“Does she indeed?” said the Prophet, feeling thoroughly overwhelmed.

“She desires me to take you to her at once, sir, there to confer and”—he lowered his voice and trembled visibly—“to arrange measures for the protection of my life.”

The Prophet found himself wishing that he had been less precipitate in covertly alluding to Sir Tiglath’s long desire of assault and battery, but before he had time to wish anything for more than half a minute, Mr. Sagittarius had guided him ceremoniously across the hall and was turning the handle of a door that was decorated with black and scarlet paint.

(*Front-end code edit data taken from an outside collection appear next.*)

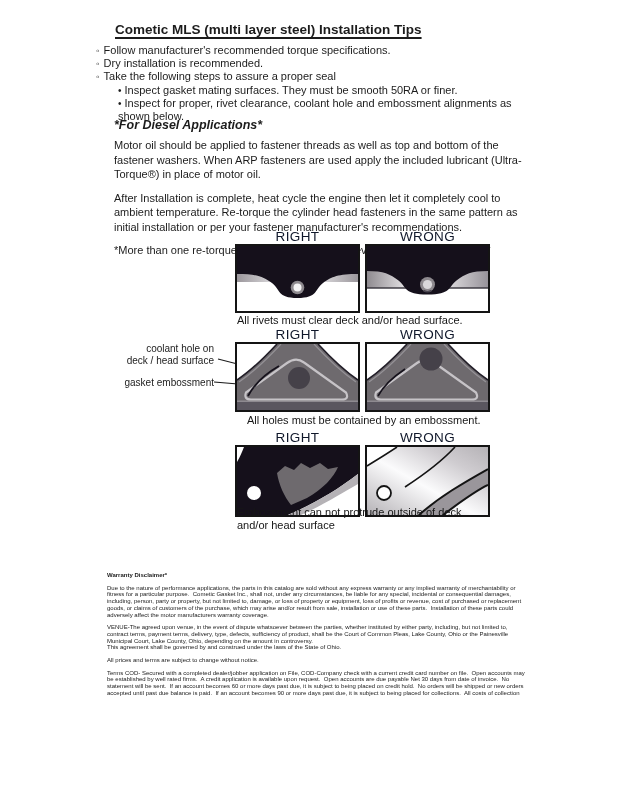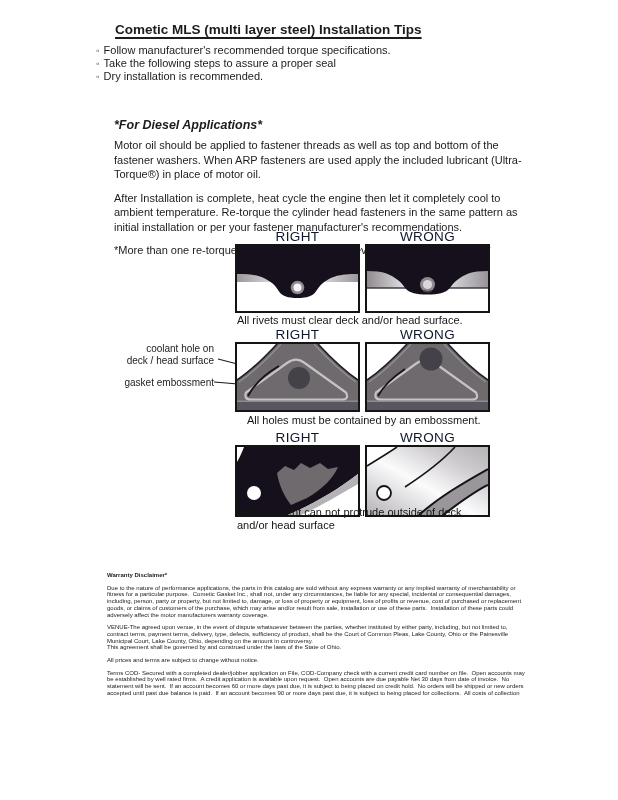"Take the following steps to" div.bullet { order: before "Dry installation is recommended." -> after "Dry installation is recommended." }
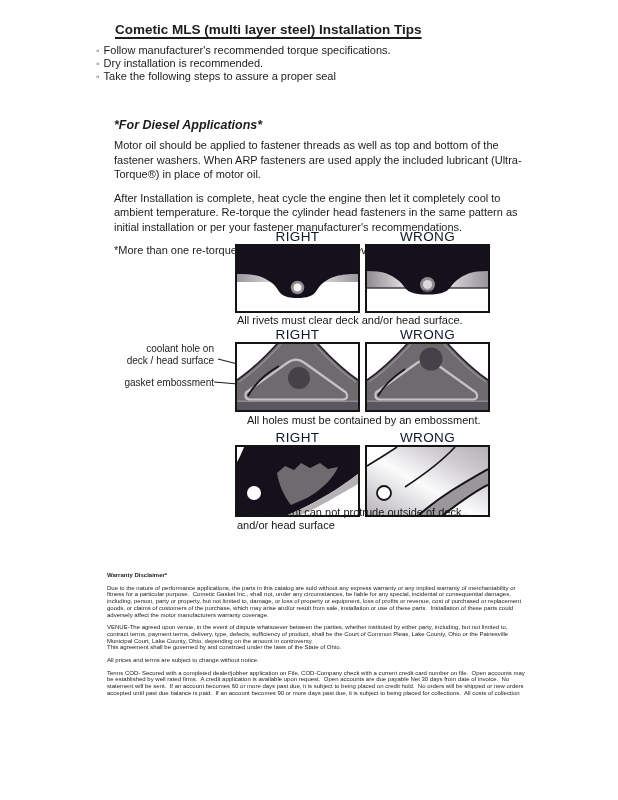"Inspect gasket mating surfaces. They" div.bullet { html: none -> <div>Inspect gasket mating surfaces. They must be smooth 50RA or finer.</div> }
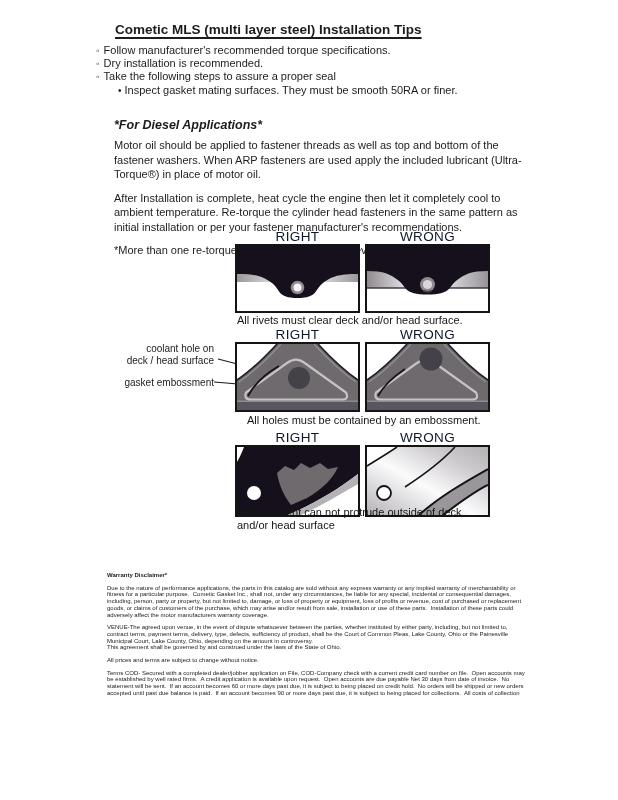"Inspect for proper, rivet clearance," div.bullet { html: none -> <div>Inspect for proper, rivet clearance, coolant hole and embossment alignments as shown below.</div> }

“Here, sir,” he whispered, “you will find Madame surrounded by the authors whom she loves, by their portraits, their biographies and their writings. Here she communes with the great philosophers, sir, the poets, the historians and the humourists of the entire world, from the earliest days down to this very moment—in Persian calf, sir.”

He gazed awfully at the Prophet, and gently opened the door of this temple of the intellect.

The Prophet expected to find himself ushered into a gigantic chamber, lined from floor to ceiling with shelves that groaned beneath their burden of the literature of genius. Indeed he had, in fancy, beheld even the chairs and couches covered with stacks of volumes, the very floor littered with the choicest productions of the brains of the dead and living. His surprise was, therefore, very great when, on passing through the door, he beheld Madame Sagittarius reposing at full length upon a maroon sofa in a small apartment, whose bare walls, were entirely innocent of book-shelves. Indeed the only thing of the sort which was visible was a dwarf revolving bookcase which stood beside the sofa, and contained some twenty volumes bound, as Mr. Sagittarius had stated, in Persian calf, each of these volumes being numbered and adorned with a label on which was printed in letters of gold, “The Library of Famous Literature: Edited by Dr. Carter. Tasty Tit-bits from all Times.”

“Madame, sir, in her library,” whispered Mr. Sagittarius by the door. “She is absorbed, sir, and does not notice us.”

In truth Madame Sagittarius did appear to be absorbed in thought, or something else, for her eyes were closed, her mouth was open, and a sound of regular breathing filled the little room.

“She is thinking out some problem, sir,” continued Mr. Sagittarius. “She is communing with the mighty dead. Sophronia, my love, Sophronia, Capricornus has brought the gentleman according to your orders. Sophy! Sophy!”

His final utterances, which were somewhat strident caused Madame Sagittarius to come away from her communion with the mighty dead with a loud ejaculation of the nature of a snort combined with a hissing whistle, to kick up her indoor kid boots into the air, turn upon her right elbow, and present a countenance marked with patches of red and white, and a pair of goggling, and yet hazy, eyes to the intruders upon her intellectual exertions.